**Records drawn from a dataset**
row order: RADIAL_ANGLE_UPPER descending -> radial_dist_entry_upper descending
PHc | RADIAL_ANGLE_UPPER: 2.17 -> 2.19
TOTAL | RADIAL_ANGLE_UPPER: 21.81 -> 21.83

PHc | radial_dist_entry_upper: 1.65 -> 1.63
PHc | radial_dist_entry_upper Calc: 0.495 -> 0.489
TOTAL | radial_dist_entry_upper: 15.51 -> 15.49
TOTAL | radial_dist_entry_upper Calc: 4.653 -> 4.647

---

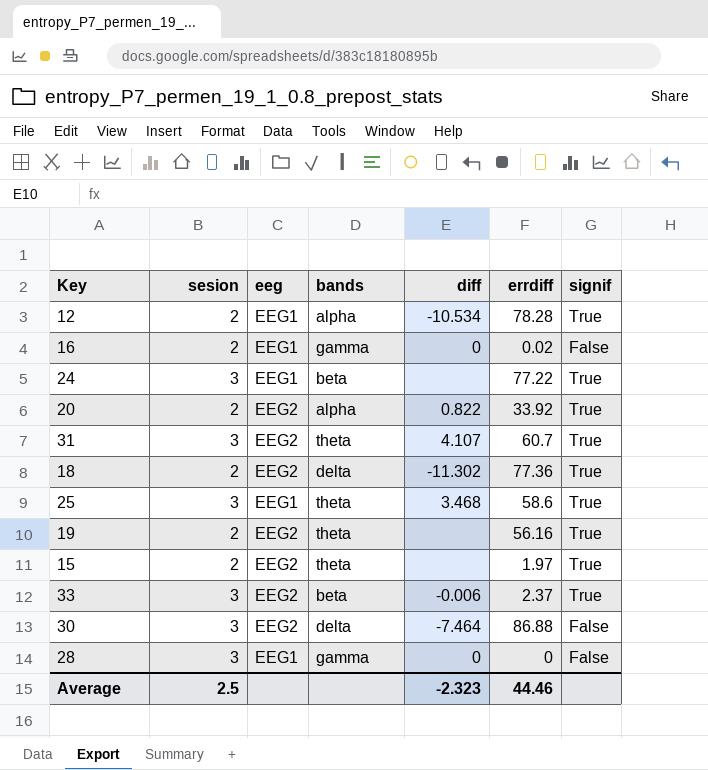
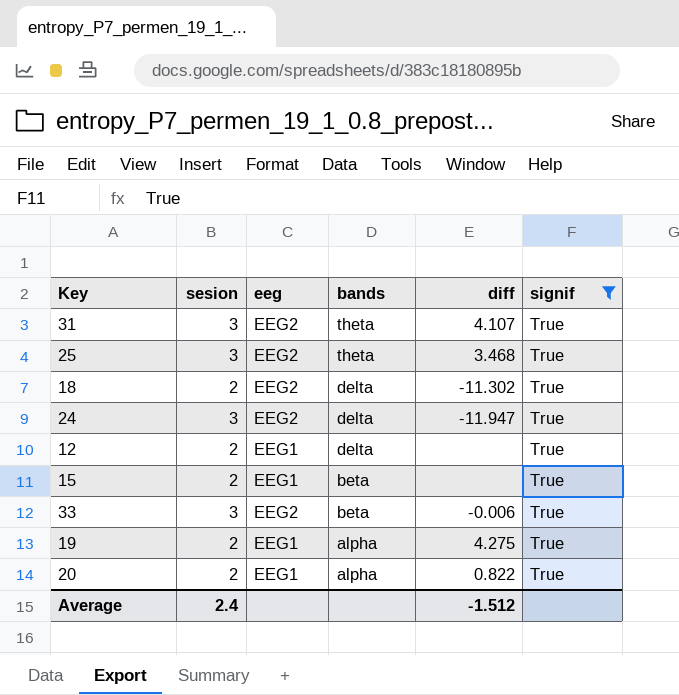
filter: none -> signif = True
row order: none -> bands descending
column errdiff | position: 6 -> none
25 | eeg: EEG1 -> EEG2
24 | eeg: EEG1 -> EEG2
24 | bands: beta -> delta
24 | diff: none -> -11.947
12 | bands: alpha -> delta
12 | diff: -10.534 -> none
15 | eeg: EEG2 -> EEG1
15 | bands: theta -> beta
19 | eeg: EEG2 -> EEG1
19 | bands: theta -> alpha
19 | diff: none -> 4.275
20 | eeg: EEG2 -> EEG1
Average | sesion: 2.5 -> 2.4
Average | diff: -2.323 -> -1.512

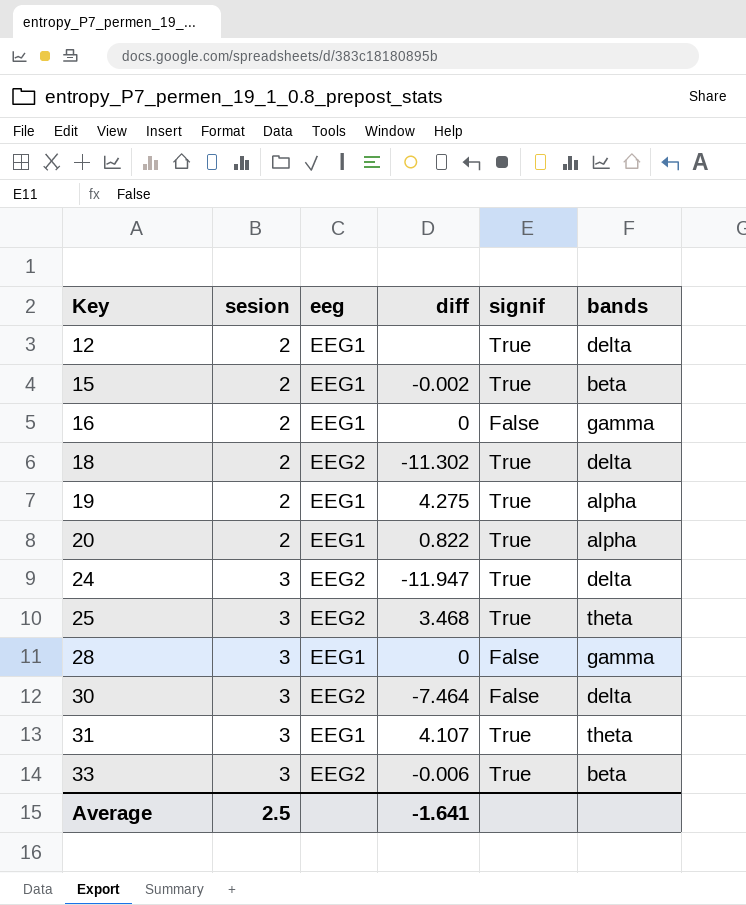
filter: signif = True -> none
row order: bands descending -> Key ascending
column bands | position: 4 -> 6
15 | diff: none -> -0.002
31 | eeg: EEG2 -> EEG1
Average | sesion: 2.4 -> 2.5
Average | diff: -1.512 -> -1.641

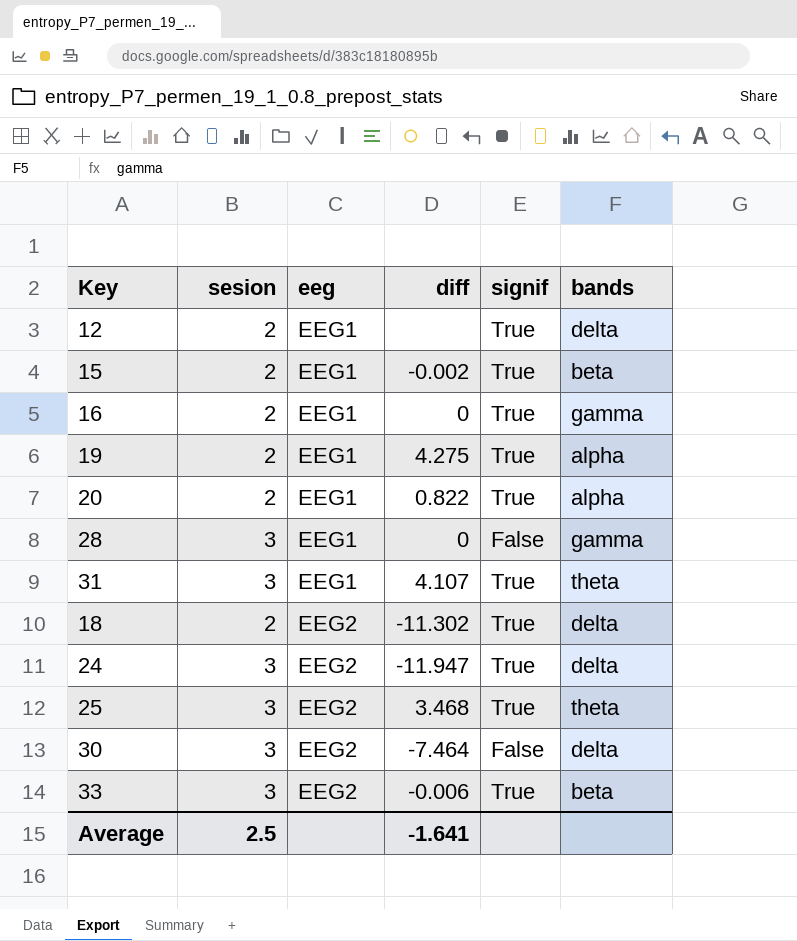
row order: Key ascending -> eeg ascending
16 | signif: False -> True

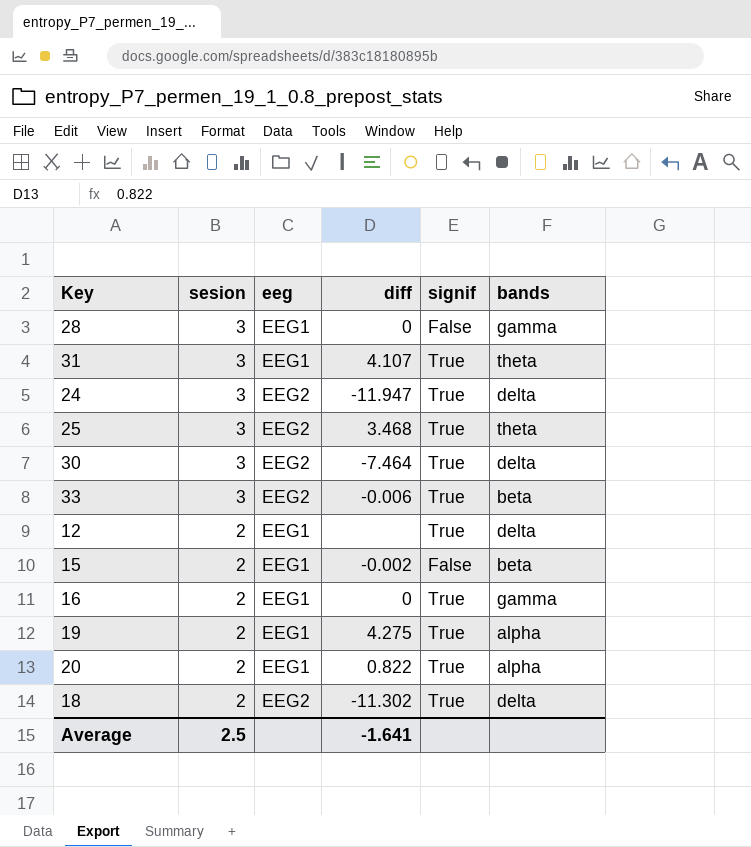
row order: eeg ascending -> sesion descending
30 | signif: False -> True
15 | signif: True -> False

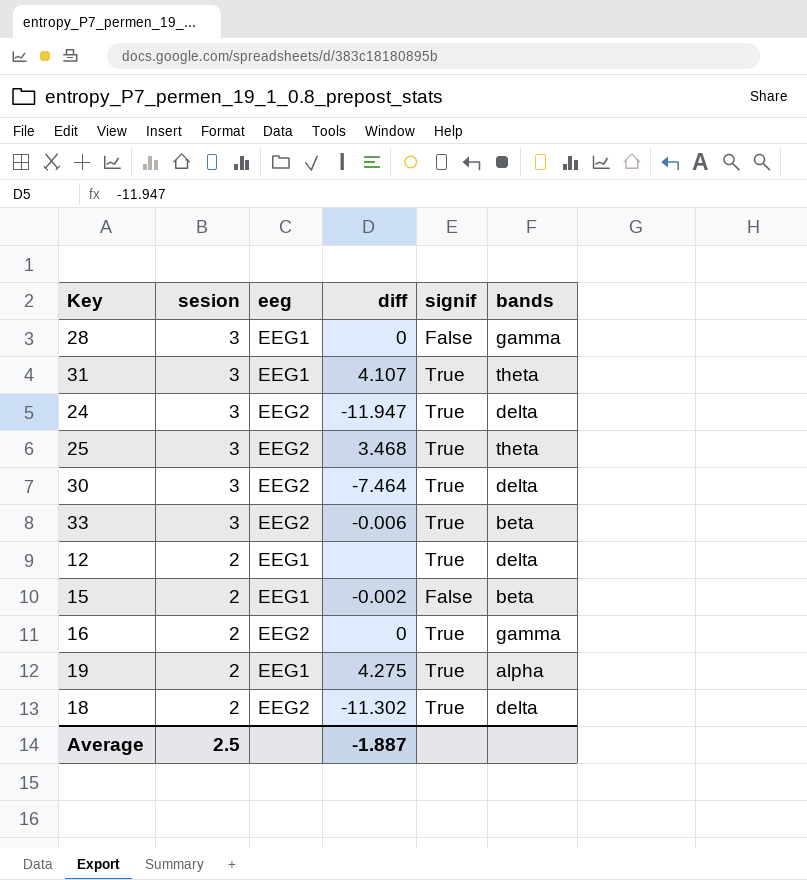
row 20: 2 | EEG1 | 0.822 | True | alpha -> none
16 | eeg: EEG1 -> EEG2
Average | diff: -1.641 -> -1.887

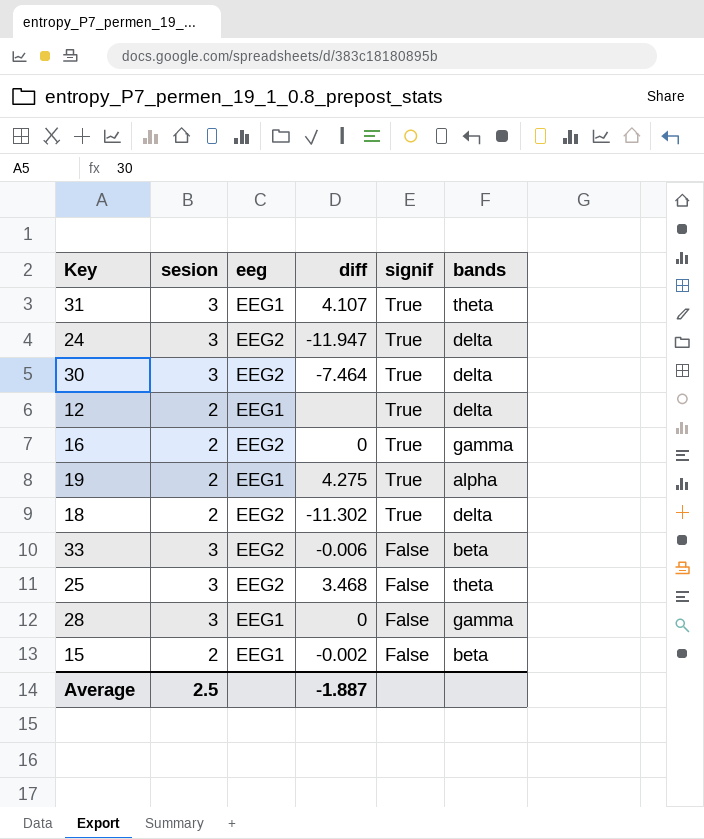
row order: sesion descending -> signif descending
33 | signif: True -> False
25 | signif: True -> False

---

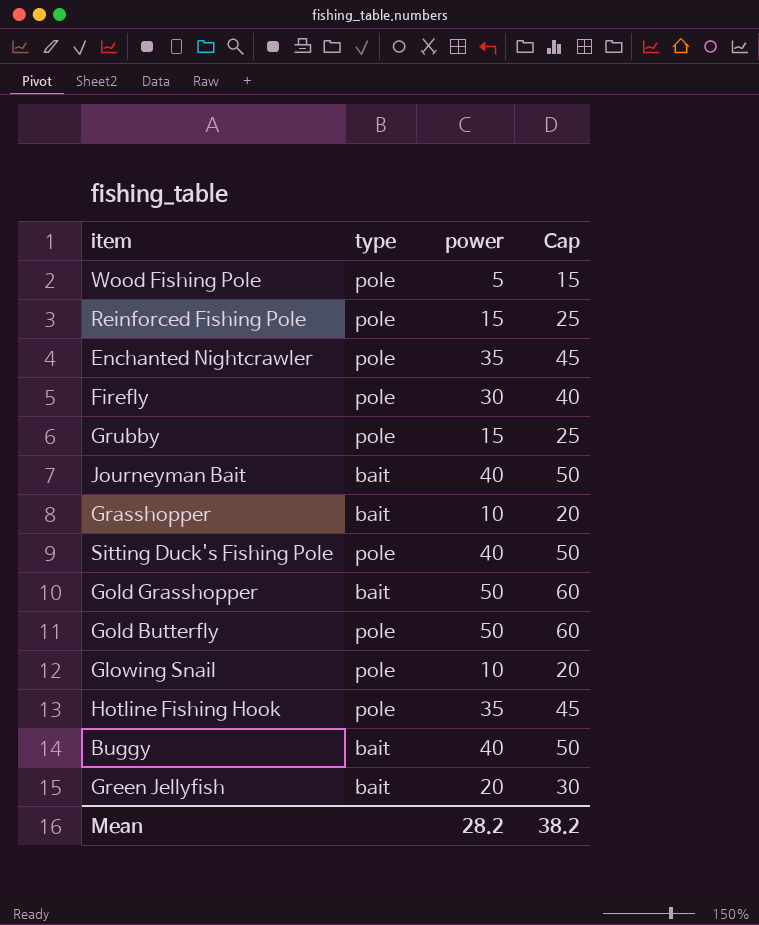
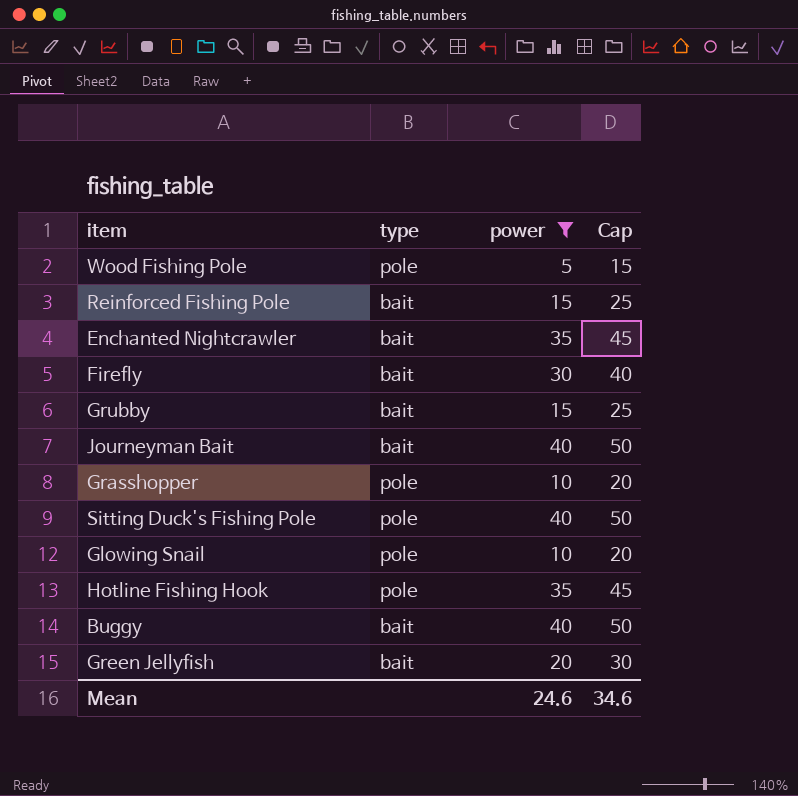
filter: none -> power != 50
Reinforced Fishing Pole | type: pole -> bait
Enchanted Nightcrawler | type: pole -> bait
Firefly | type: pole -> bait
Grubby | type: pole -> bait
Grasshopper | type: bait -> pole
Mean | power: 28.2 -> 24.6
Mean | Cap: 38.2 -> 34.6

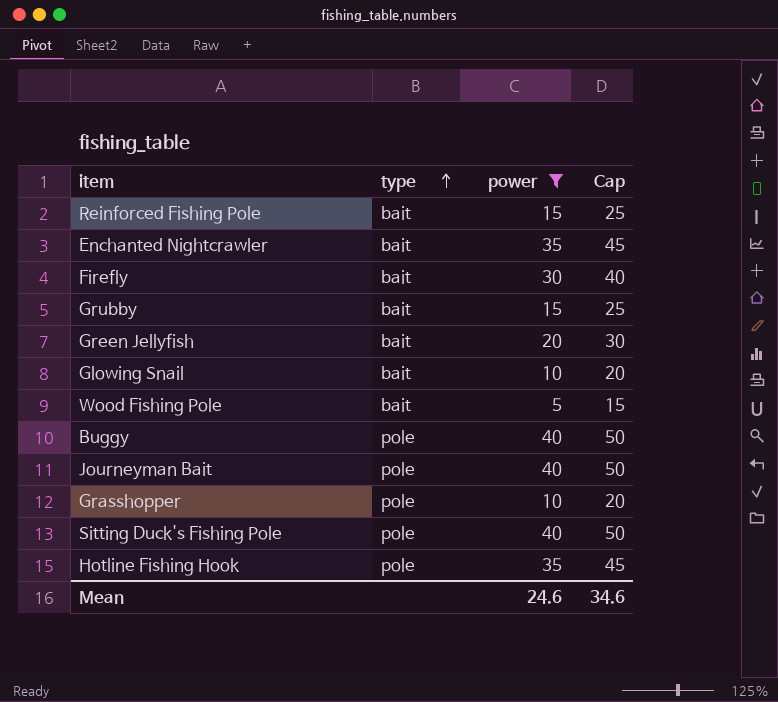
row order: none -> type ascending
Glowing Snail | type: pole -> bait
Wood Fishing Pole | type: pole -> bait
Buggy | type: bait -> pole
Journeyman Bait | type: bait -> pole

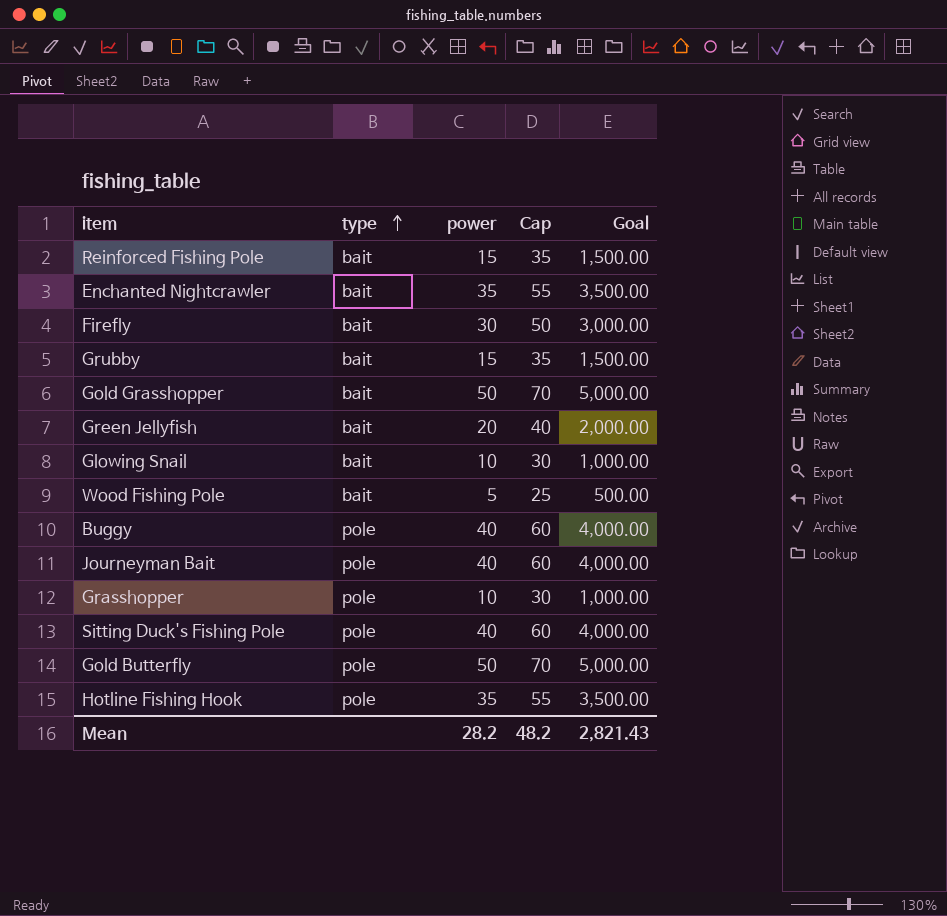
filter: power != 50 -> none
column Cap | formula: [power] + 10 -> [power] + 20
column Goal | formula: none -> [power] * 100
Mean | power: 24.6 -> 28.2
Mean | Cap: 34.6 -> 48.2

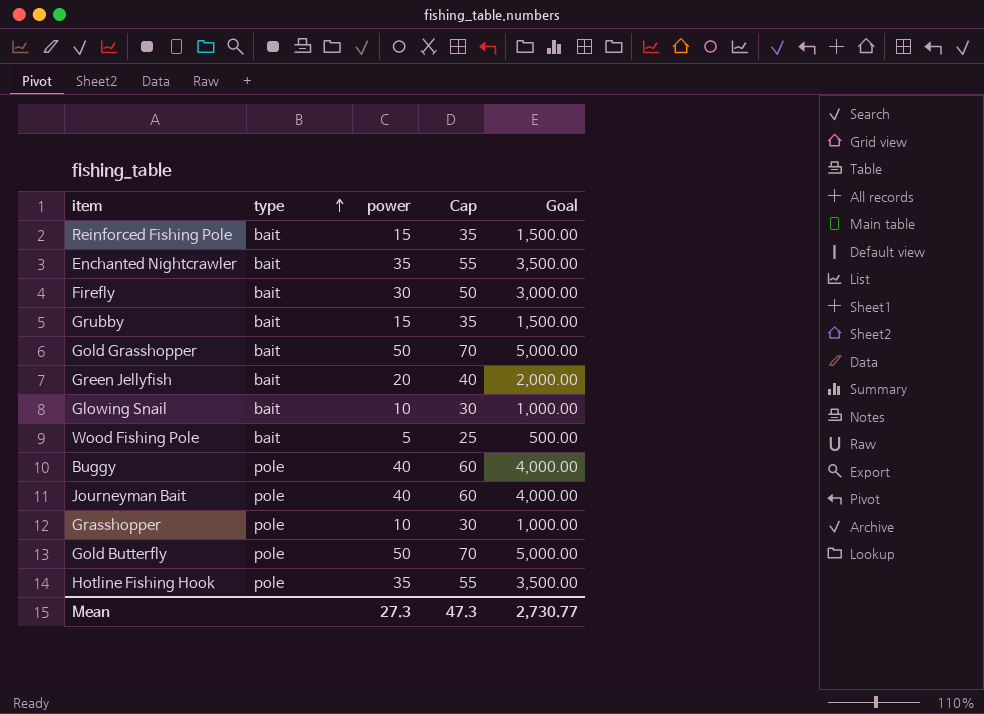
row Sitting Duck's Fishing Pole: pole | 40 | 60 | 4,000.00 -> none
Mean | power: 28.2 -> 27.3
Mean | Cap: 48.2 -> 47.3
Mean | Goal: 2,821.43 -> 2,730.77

**The task**
Give back exactly the lines above, from the line containing "row Sitting Duck's" through the line containing "Mean | Goal: 2,821.43 -> 2,730.77", with both end lines and nothing more.

**Solution to this exercise**
row Sitting Duck's Fishing Pole: pole | 40 | 60 | 4,000.00 -> none
Mean | power: 28.2 -> 27.3
Mean | Cap: 48.2 -> 47.3
Mean | Goal: 2,821.43 -> 2,730.77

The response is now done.